Gus Yahya menegaskan bahwa dirinya masih menjabat sebagai Ketua Umum PBNU berdasarkan Anggaran Dasar dan Anggaran Rumah Tangga (AD/ART) organisasi. Karena itu, ia meminta seluruh pihak membuka ruang musyawarah guna meredam eskalasi konflik internal.
“Kami akan pertahankan ini dengan sekuat-kuatnya apabila jalan dialog, jalan musyawarah dengan akal sehat dan hati yang tulus ditolak sama sekali. Jika itu terjadi, kami siap menempuh jalur hukum demi menjaga keutuhan tatanan organisasi,” ujarnya.
Menurut dia, keputusan Rapat Harian Syuriyah yang meminta dirinya mundur tidak dapat dijalankan karena berada di luar kewenangan Syuriyah. Posisi ketua umum, kata Gus Yahya, hanya bisa diganti melalui muktamar.
“Yang paling penting adalah tatanan organisasi. Kalau memang harus turun, lakukan lewat muktamar. Biarkan peserta muktamar yang memutuskan,” tegasnya.

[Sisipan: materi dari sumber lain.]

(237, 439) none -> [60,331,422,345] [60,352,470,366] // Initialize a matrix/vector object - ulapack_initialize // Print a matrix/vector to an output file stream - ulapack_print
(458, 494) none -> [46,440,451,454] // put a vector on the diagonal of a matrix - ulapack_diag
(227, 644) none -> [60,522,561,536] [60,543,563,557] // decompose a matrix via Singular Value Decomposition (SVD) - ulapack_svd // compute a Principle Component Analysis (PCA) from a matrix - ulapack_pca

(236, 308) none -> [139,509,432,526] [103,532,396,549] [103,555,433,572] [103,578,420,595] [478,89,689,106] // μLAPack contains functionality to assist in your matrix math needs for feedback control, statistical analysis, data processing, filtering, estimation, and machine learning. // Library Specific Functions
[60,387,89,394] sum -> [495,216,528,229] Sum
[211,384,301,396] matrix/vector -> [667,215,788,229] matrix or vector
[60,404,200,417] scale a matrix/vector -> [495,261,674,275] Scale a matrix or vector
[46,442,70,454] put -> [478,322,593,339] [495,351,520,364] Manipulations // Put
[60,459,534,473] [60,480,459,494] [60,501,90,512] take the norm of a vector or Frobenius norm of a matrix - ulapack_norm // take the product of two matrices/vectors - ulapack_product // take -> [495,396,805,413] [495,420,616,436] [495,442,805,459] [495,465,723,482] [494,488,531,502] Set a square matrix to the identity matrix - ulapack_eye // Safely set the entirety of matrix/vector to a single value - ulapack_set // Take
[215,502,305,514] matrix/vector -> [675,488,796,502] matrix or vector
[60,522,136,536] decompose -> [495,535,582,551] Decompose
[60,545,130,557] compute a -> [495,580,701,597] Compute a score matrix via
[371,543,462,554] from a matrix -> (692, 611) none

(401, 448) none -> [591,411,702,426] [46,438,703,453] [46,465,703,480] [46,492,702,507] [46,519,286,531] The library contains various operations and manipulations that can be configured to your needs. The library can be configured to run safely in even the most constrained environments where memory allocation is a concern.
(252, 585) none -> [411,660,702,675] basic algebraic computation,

Polemik di tubuh PBNU mencuat setelah beredarnya risalah Rapat Harian Syuriyah PBNU pada 20 November 2025. Dokumen yang ditandatangani Rais Aam KH Miftachul Akhyar itu meminta Gus Yahya mundur dalam tiga hari dengan sejumlah alasan, mulai dari dugaan keterkaitan dengan jaringan zionisme internasional hingga dugaan pelanggaran tata kelola keuangan PBNU.
Rentetan itu berlanjut pada terbitnya surat edaran PBNU bertanda tangan elektronik Wakil Rais Aam Afifuddin Muhajir dan Katib Ahmad Tajul Mafakhir pada 26 November 2025, yang menyatakan Gus Yahya tidak lagi menjabat sebagai ketua umum.